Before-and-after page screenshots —
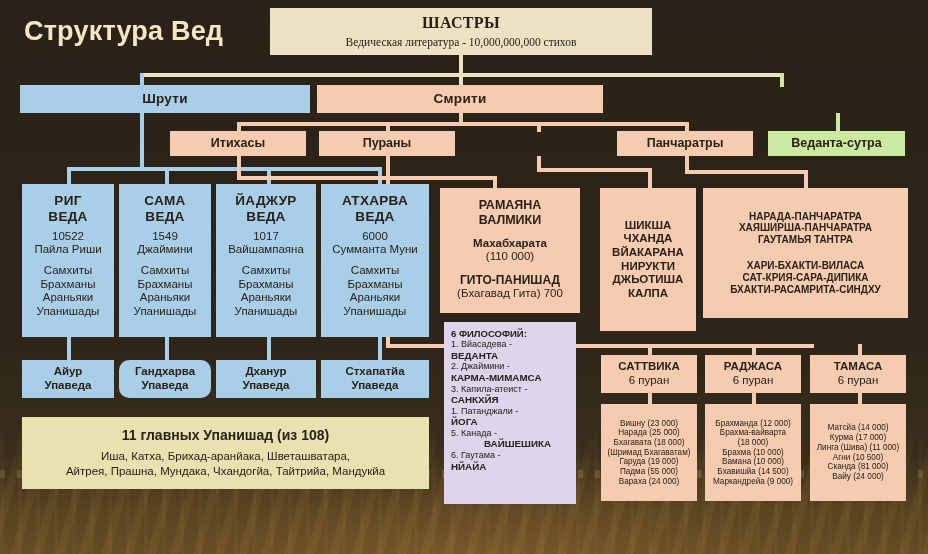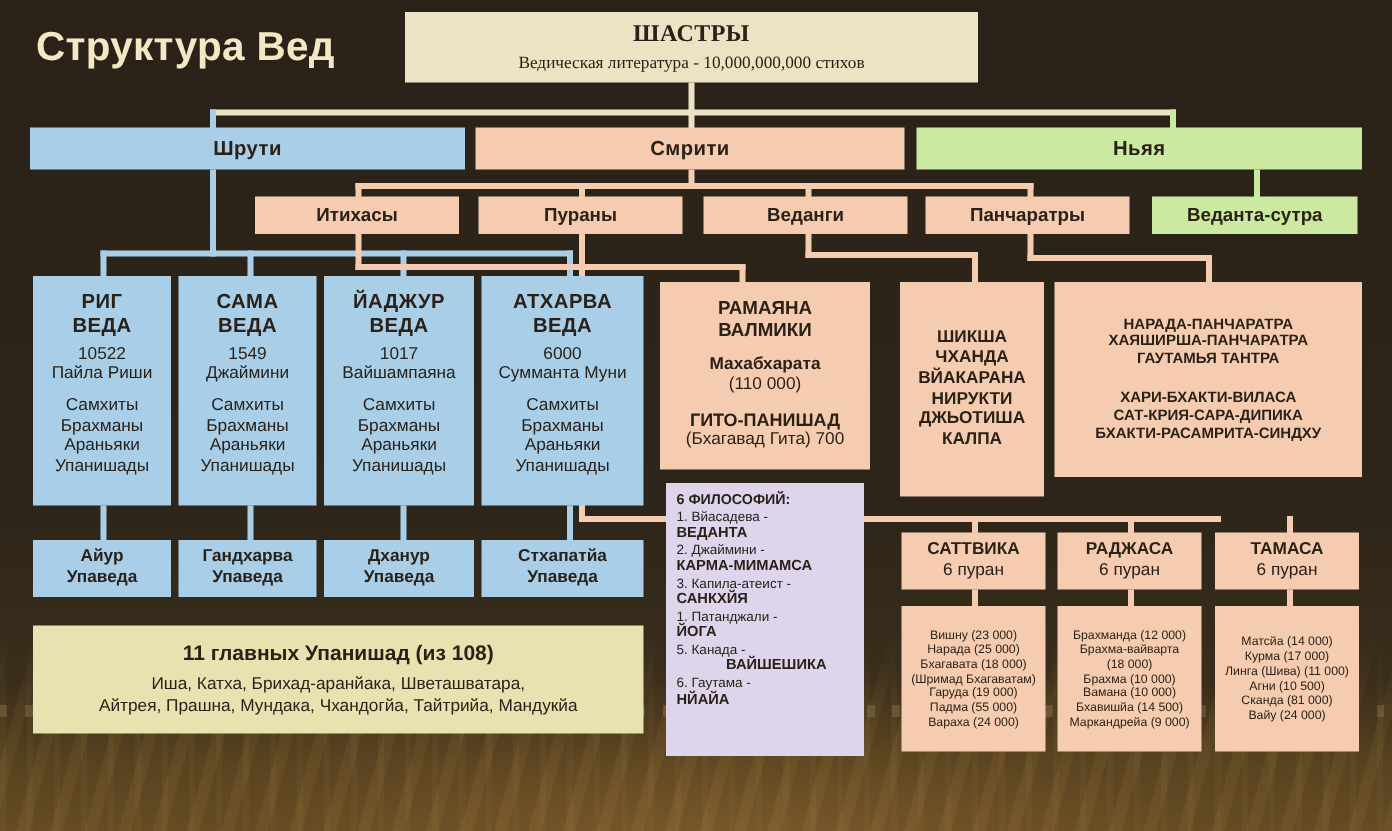--- a/index.html
+++ b/index.html
@@ -139,11 +139,6 @@
       </div>
   </div>
 
-  <div class="box c-green" style="left:611px; top:85px; width:297px; height:28px;">
-    <div class="centerflex">
-        <span class="hdr">Ньяя</span>
-      </div>
-  </div>
 
   <div class="line l-peach" style="left:459px; top:113px; width:4px; height:13px;"></div>
   <div class="line l-peach" style="left:237px; top:122px; width:452px;height:4px;"></div>

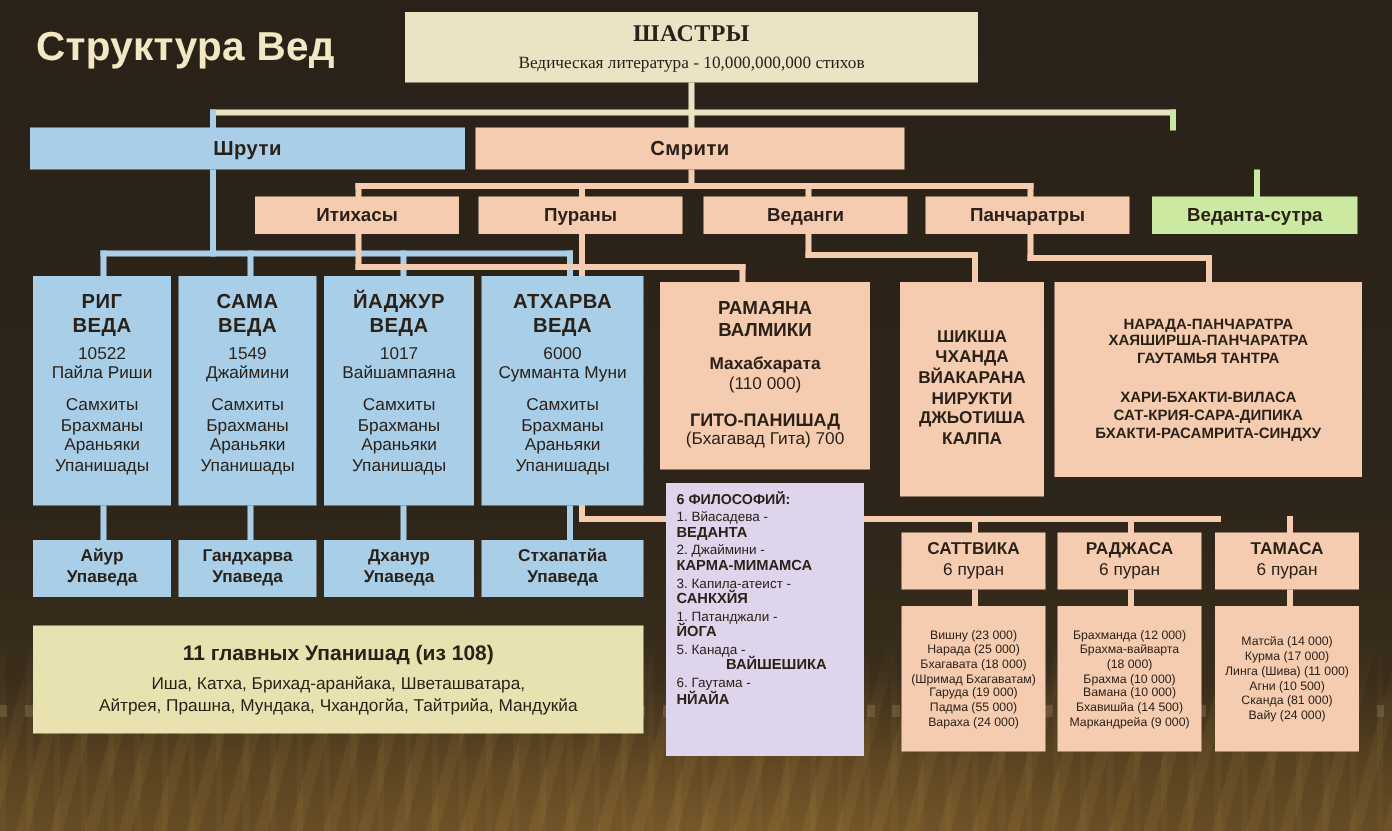--- a/index.html
+++ b/index.html
@@ -166,11 +166,6 @@
         <span class="t-b" style="font-size:12.5px;">Пураны</span>
       </div>
   </div>
-  <div class="box c-peach" style="left:469px; top:131px; width:136px; height:25px;">
-    <div class="centerflex">
-        <span class="t-b" style="font-size:12.5px;">Веданги</span>
-      </div>
-  </div>
   <div class="box c-green" style="left:768px; top:131px; width:137px; height:25px;">
     <div class="centerflex">
         <span class="t-b" style="font-size:12.5px;">Веданта-сутра</span>

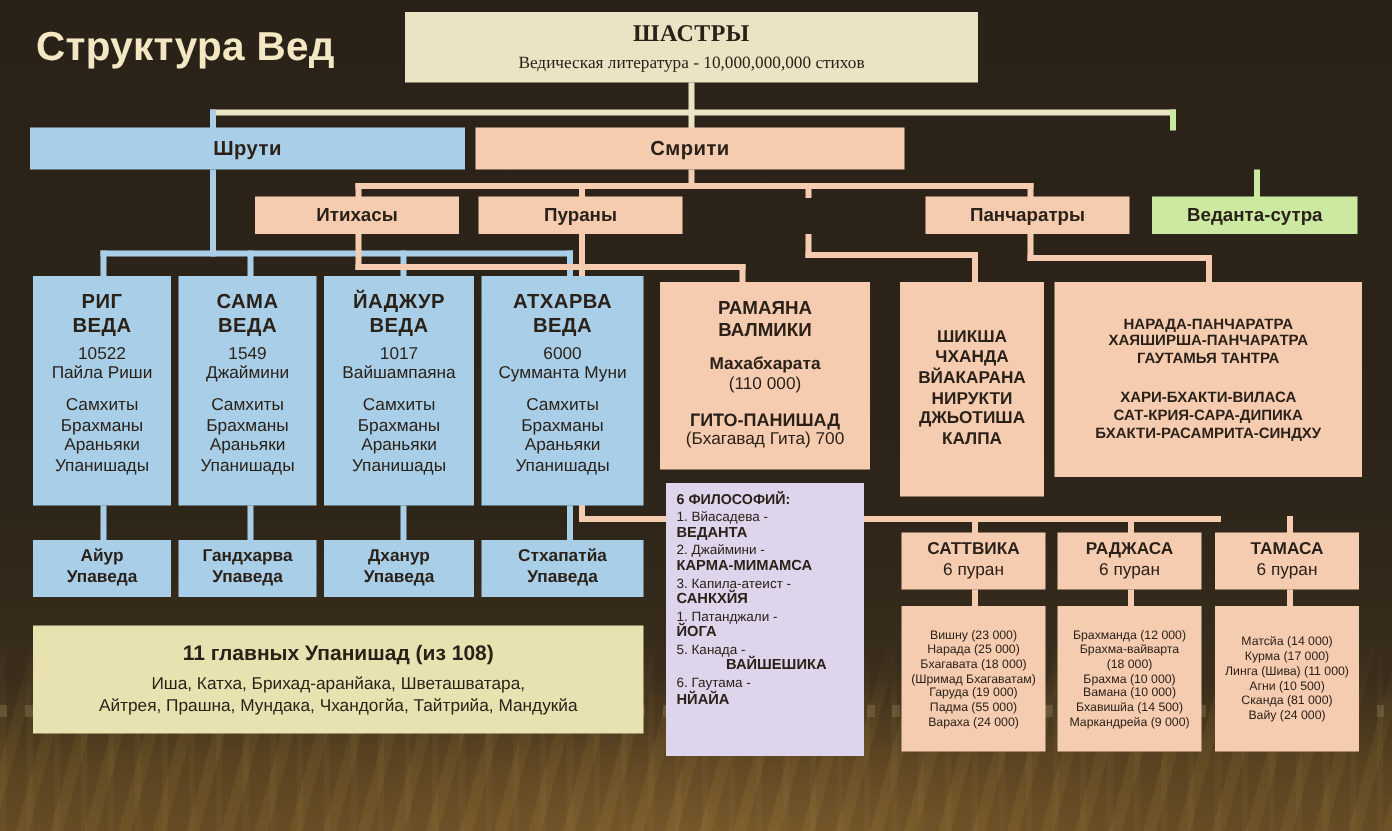--- a/index.html
+++ b/index.html
@@ -260,7 +260,7 @@
       <div class="t-b sub">Упаведа</div>
     </div>
   </div>
-  <div class="box c-blue" style="left:119px; top:360px; width:92px; height:38px;">
+  <div class="box c-blue" style="left:119px; top:360px; width:92px; height:38px;border-radius:10px;">
     <div class="centerflex">
       <div class="t-b sub">Гандхарва</div>
       <div class="t-b sub">Упаведа</div>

Exercise — Quote every line of the records above exactly; no picture is to be copied.

Your solution —
--- a/index.html
+++ b/index.html
@@ -139,11 +139,6 @@
       </div>
   </div>
 
-  <div class="box c-green" style="left:611px; top:85px; width:297px; height:28px;">
-    <div class="centerflex">
-        <span class="hdr">Ньяя</span>
-      </div>
-  </div>
 
   <div class="line l-peach" style="left:459px; top:113px; width:4px; height:13px;"></div>
   <div class="line l-peach" style="left:237px; top:122px; width:452px;height:4px;"></div>

--- a/index.html
+++ b/index.html
@@ -166,11 +166,6 @@
         <span class="t-b" style="font-size:12.5px;">Пураны</span>
       </div>
   </div>
-  <div class="box c-peach" style="left:469px; top:131px; width:136px; height:25px;">
-    <div class="centerflex">
-        <span class="t-b" style="font-size:12.5px;">Веданги</span>
-      </div>
-  </div>
   <div class="box c-green" style="left:768px; top:131px; width:137px; height:25px;">
     <div class="centerflex">
         <span class="t-b" style="font-size:12.5px;">Веданта-сутра</span>

--- a/index.html
+++ b/index.html
@@ -260,7 +260,7 @@
       <div class="t-b sub">Упаведа</div>
     </div>
   </div>
-  <div class="box c-blue" style="left:119px; top:360px; width:92px; height:38px;">
+  <div class="box c-blue" style="left:119px; top:360px; width:92px; height:38px;border-radius:10px;">
     <div class="centerflex">
       <div class="t-b sub">Гандхарва</div>
       <div class="t-b sub">Упаведа</div>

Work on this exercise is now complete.